• _Exercise details_:
Repeat every record exactly, but omit the images.

• _Listed records_:

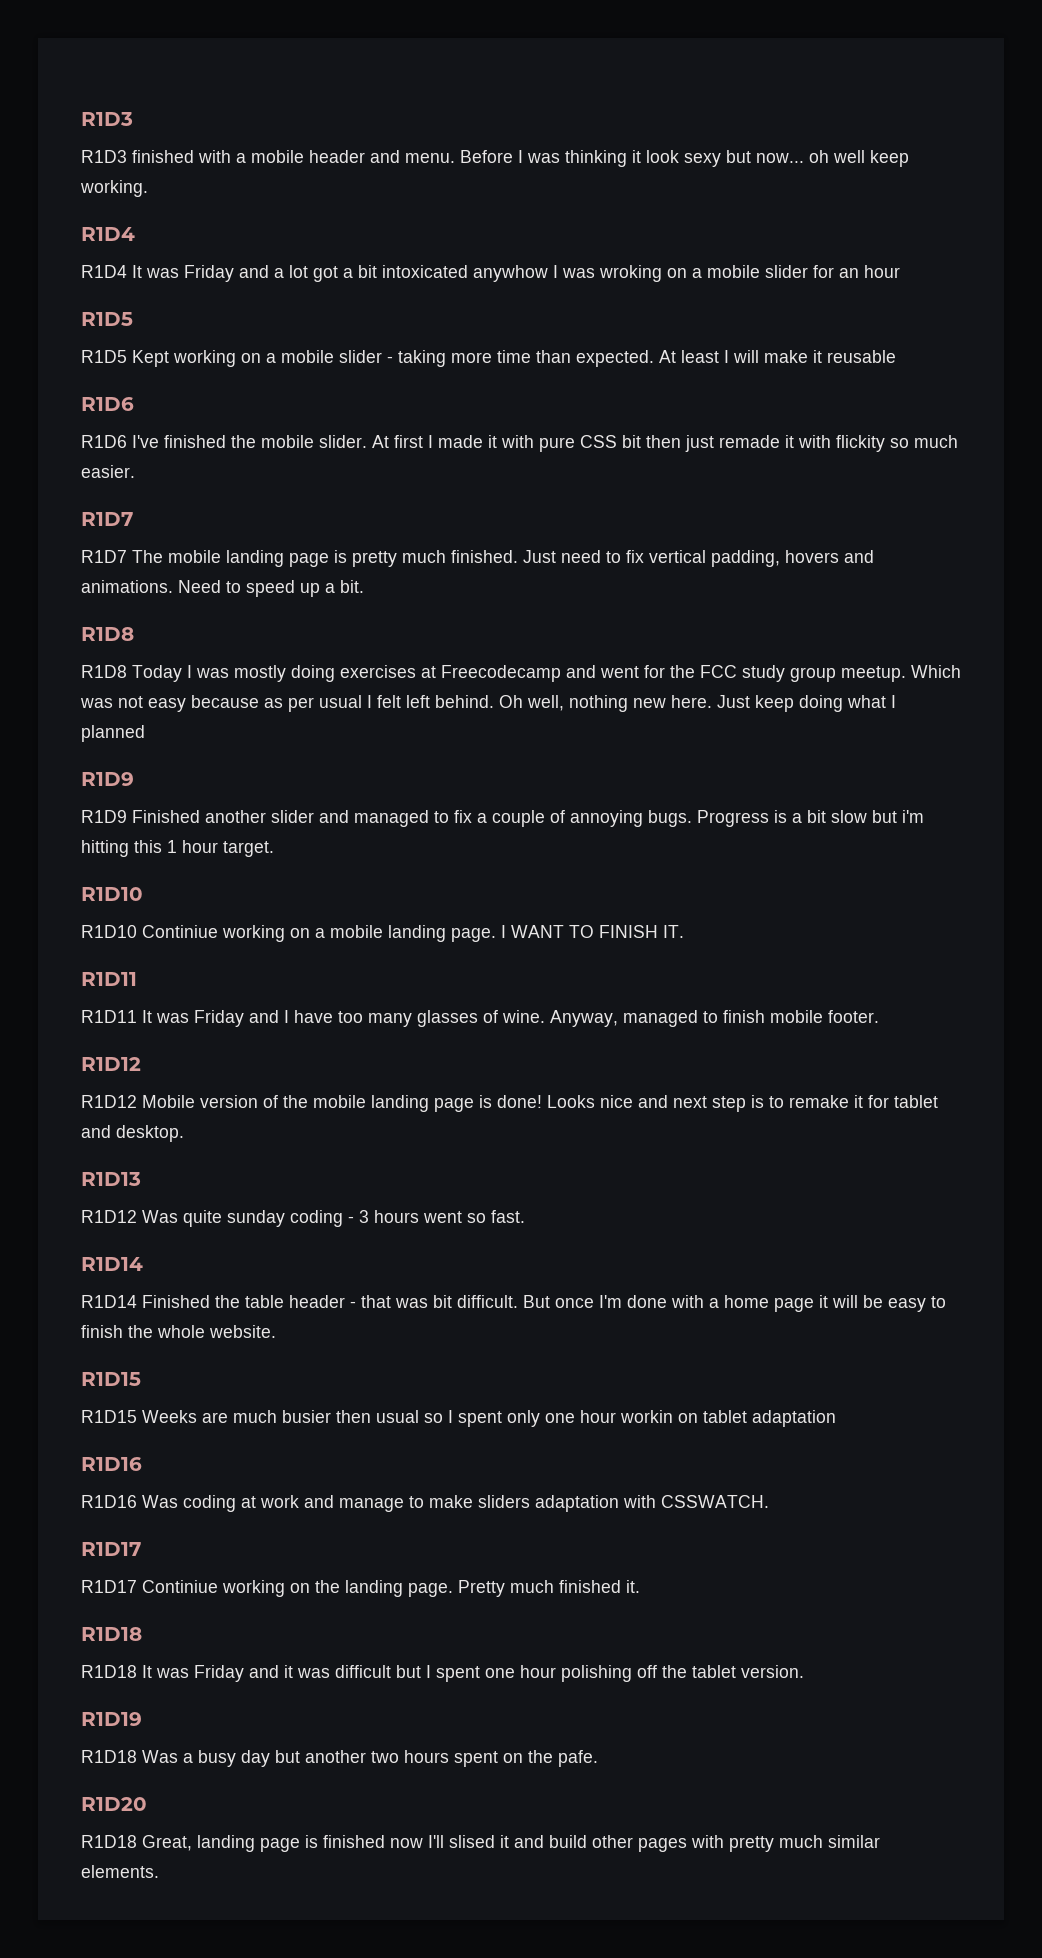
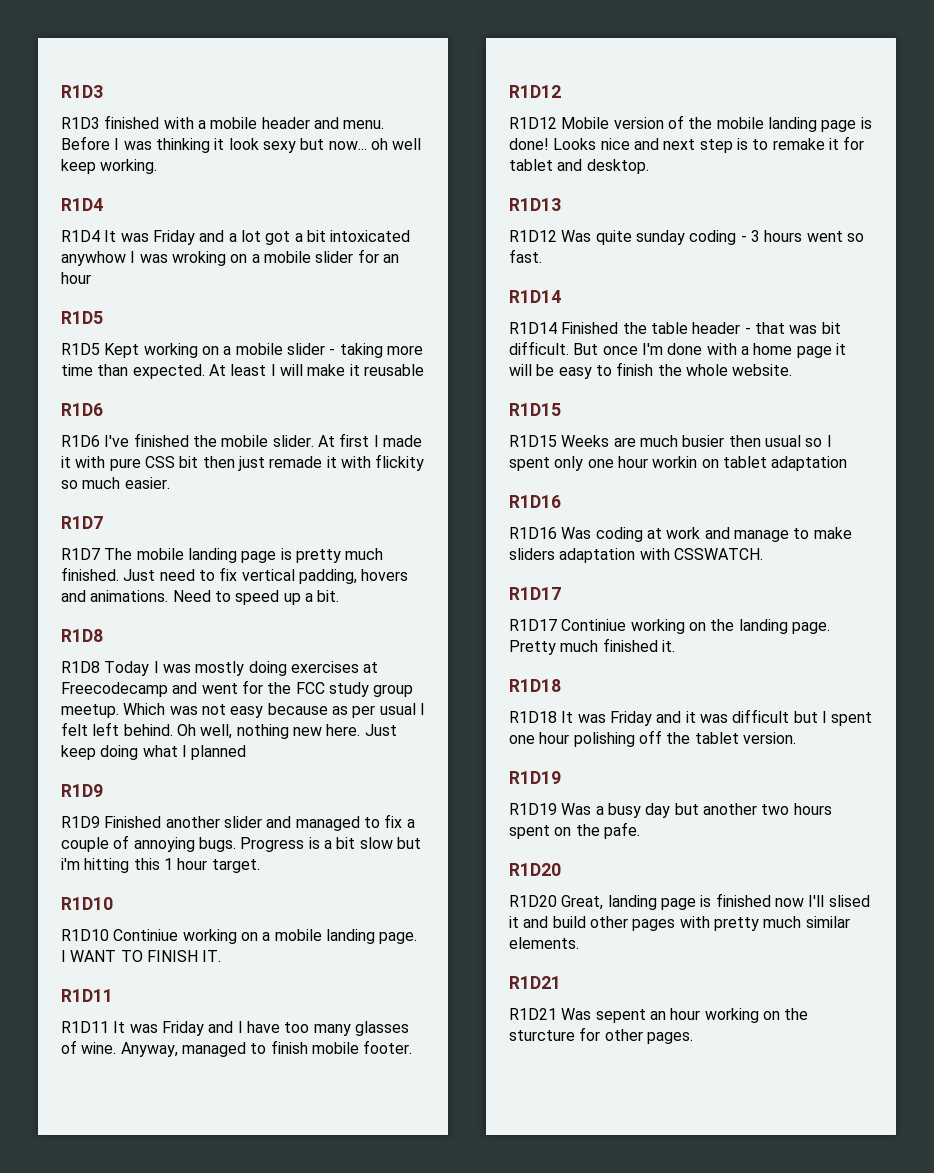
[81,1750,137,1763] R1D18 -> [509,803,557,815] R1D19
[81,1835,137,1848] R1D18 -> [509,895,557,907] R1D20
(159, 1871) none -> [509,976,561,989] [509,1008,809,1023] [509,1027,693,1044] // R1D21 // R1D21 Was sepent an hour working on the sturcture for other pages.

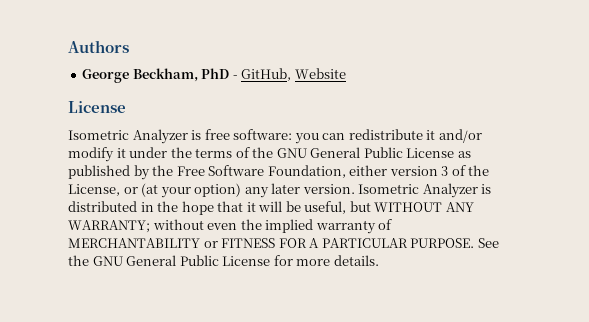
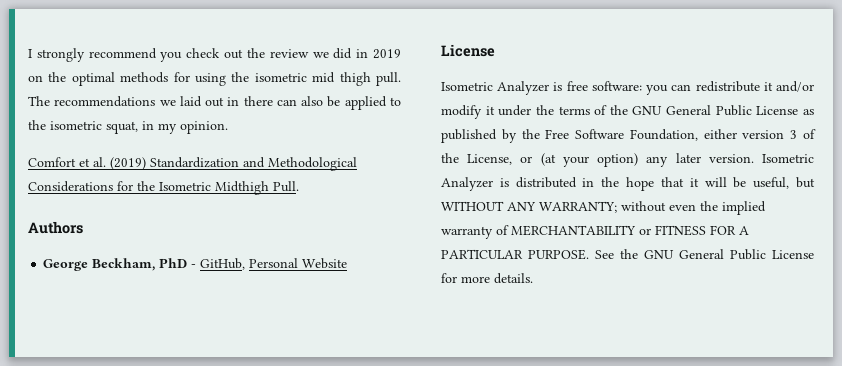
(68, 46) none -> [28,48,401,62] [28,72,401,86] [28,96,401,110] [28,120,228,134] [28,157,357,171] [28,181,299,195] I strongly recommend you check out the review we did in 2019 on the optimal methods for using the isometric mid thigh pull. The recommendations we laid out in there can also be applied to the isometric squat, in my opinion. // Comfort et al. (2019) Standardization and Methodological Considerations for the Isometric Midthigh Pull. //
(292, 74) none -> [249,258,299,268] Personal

• _Answer to the exercise_:
[81,1750,137,1763] R1D18 -> [509,803,557,815] R1D19
[81,1835,137,1848] R1D18 -> [509,895,557,907] R1D20
(159, 1871) none -> [509,976,561,989] [509,1008,809,1023] [509,1027,693,1044] // R1D21 // R1D21 Was sepent an hour working on the sturcture for other pages.

(68, 46) none -> [28,48,401,62] [28,72,401,86] [28,96,401,110] [28,120,228,134] [28,157,357,171] [28,181,299,195] I strongly recommend you check out the review we did in 2019 on the optimal methods for using the isometric mid thigh pull. The recommendations we laid out in there can also be applied to the isometric squat, in my opinion. // Comfort et al. (2019) Standardization and Methodological Considerations for the Isometric Midthigh Pull. //
(292, 74) none -> [249,258,299,268] Personal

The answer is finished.